# HR20-100 DECA installation problem



## lordfam (Jul 8, 2004)

I had 2 HR20-100 dvrs and 1 H20 receiver going into my deca install on Sunday. The H20 was swapped out for an H24 during the installation, as expected.

The install was very tough, as the installer could not get any of the units to 'see' any of the others. In addition, one of the HR20 units would not light up the deca attached to it. Through equipment swaps we determined that the problem with the lights was emanating from the receiver, not a deca or the cabling.

In any case, after much trial and error, I suggested we run a cable from the SWiM directly to my router, based on posts I had seen here. After making this deca connection and numerous box resets, all units could see each of the dvr playlists, even though the lights on one of the decas remained unlit.

We were able to access and start watching recordings from each of the playlists on each box, so we called it a day and he left.

Last night was the first time I actually tried to watch a show that was sitting on the other HR20-100. After a few minutes, I started getting continous audio dropouts that made it all but impossible to watch. This is the same problem I had when I was trying to use the beta version over ethernet.

My hr20s are connected to my home network via Powerline adaptors. I had read various comments that Powerline was not sufficient for dvr sharing, so I gave up on the beta and decided to wait for the deca install. Unfortunately, as I said, I still have the same problem.

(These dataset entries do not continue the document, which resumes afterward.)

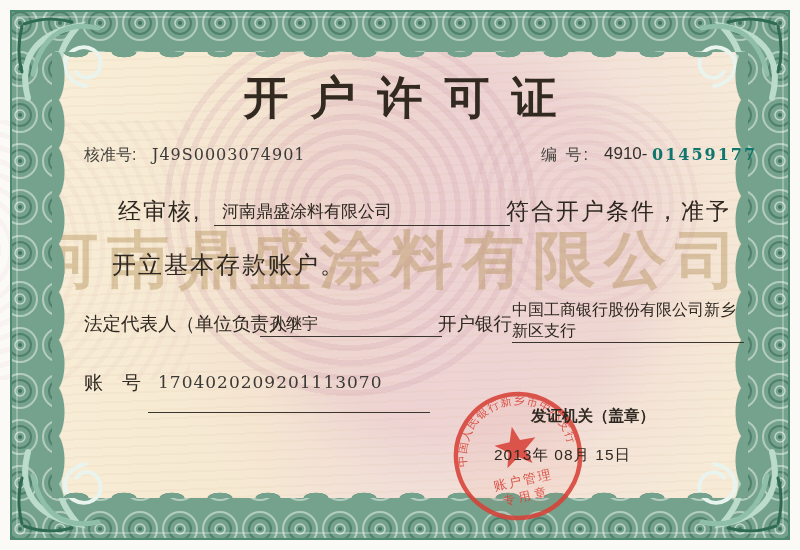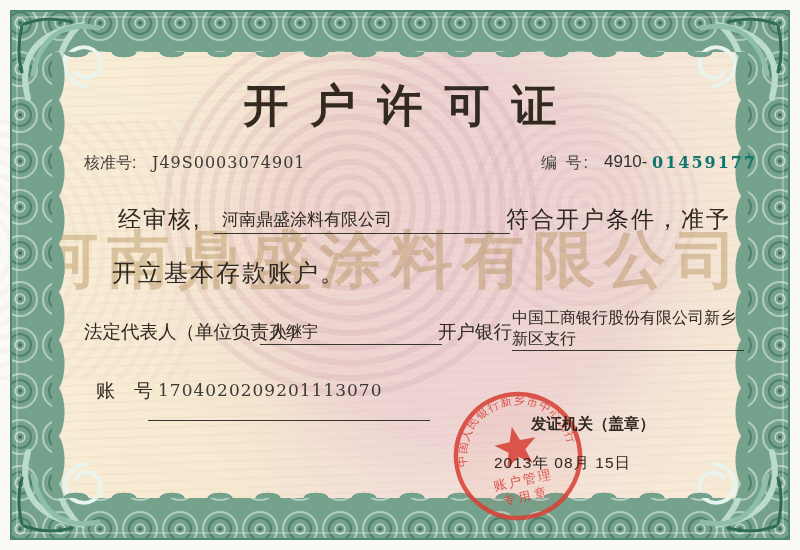--- a/index.html
+++ b/index.html
@@ -33,7 +33,7 @@
     background:radial-gradient(ellipse 13px 30px at 100% 50%, #74a28c 0 12px, rgba(0,0,0,0) 13px) top right/13px 48px repeat-y;}
 
   
-  .layer{position:absolute;left:0;top:16px;width:800px;height:492px;z-index:4;}
+  .layer{position:absolute;left:0;top:8px;width:800px;height:492px;z-index:4;}
   .abs{position:absolute;white-space:nowrap;color:#2e2820;}
   .title{left:0;top:60px;width:800px;text-align:center;font-family:"Liberation Serif",serif;
     font-size:45px;font-weight:700;letter-spacing:22px;text-indent:22px;color:#322a20;}

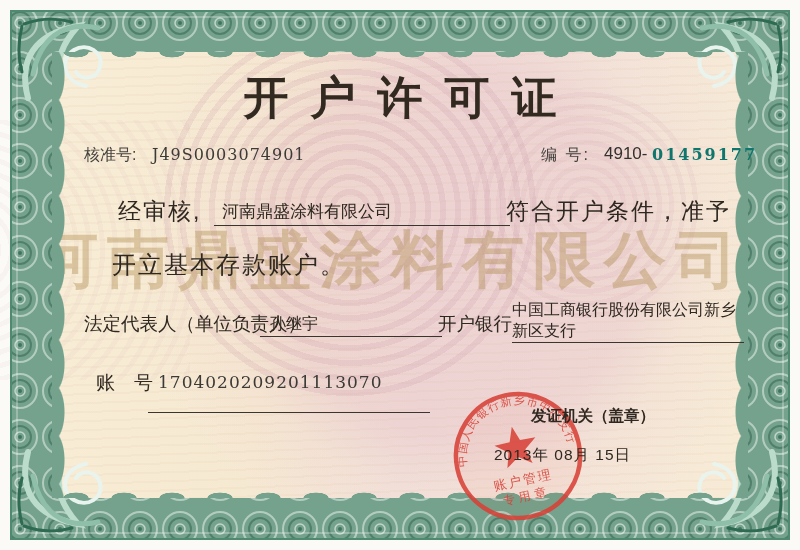--- a/index.html
+++ b/index.html
@@ -126,7 +126,7 @@
     <span class="abs" style="left:438px;top:303px;font-size:18.5px;">开户银行</span>
     <div class="bankbox">中国工商银行股份有限公司新乡新区支行</div>
 
-    <span class="abs" style="left:84px;top:362px;font-size:19px;margin-left:12px;">账　号</span>
+    <span class="abs" style="left:84px;top:362px;font-size:19px;">账　号</span>
     <span class="abs u mono" style="left:148px;top:364px;width:272px;font-size:17px;padding-left:10px;padding-bottom:20px;color:#3c3a36;">1704020209201113070</span>
 
     <span class="abs" style="left:494px;top:398px;font-size:15.5px;font-weight:600;margin-left:37px;">发证机关（盖章）</span>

I have read here that there must be a cable from the SWiM to the router for an HR20-100 to work. Does that mean that I could not have a successful deca install if I did not have a home network in place?

If that is the case, do you know how D* would deal with the situation? They did not ask me if I had a router or network when I ordered the installation.

Is there any way to make the current configuration work, short of hardwiring the dvrs to the router? That is not a viable solution.

I am going to call D* shortly to let them know about the problem, but I would really like to hear your opinions and advice before I talk to them. Is this problem likely to be resolved by replacing the HR20-100 units? Do you think it may be caused by the one that won't light up the deca?

Any input will be appreciated.


----------



## veryoldschool (Dec 10, 2006)

You need to have all the DECA LEDs lit and green.
The HR20-100 have been a bit tricky/troublesome to get to work.
You should be able to use a DECA to powerline to router, if you can't get the DECA to/at your router directly.


----------



## lordfam (Jul 8, 2004)

veryoldschool said:


> You need to have all the DECA LEDs lit and green.
> The HR20-100 have been a bit tricky/troublesome to get to work.
> You should be able to use a DECA to powerline to router, if you can't get the DECA to/at your router directly.


The installer did run a cable from the dish to the router and attached it via a deca. The HR20-100 boxes have decas and are attached to the router via Powerline adapters. One deca has no lights lit up, but the playlist of the box it's attached to does show on the other two boxes.


----------



## jpitlick (Apr 19, 2007)

lordfam said:


> The installer did run a cable from the dish to the router and attached it via a deca. The HR20-100 boxes have decas and are attached to the router via Powerline adapters. One deca has no lights lit up, but the playlist of the box it's attached to does show on the other two boxes.


Why are you connecting the HR20-100s via powerline adapter if you have DECAs connected to them? That is probably the root of your problem. The DECA eliminated the need to use the powerline adapters.


----------



## veryoldschool (Dec 10, 2006)

lordfam said:


> The installer did run a cable from the dish to the router and attached it via a deca. The HR20-100 boxes have decas and are attached to the router via Powerline adapters. One deca has no lights lit up, but the playlist of the box it's attached to does show on the other two boxes.


 This doesn't make sense.
How can you have a DECA at your router and have the HR20-100s have DECA & are connected through powerline adapters to your router too?


----------



## lordfam (Jul 8, 2004)

That's what I love about this forum. Sometimes the right people respond and the clouds part to let the sun shine through.

The installer told me several times that his training consisted of watching a video. He was not aware of any issues specific to the HR20-100 and he probably did not know that the separate lan cable should be disconnected when the deca was installed. I didn't even think about it.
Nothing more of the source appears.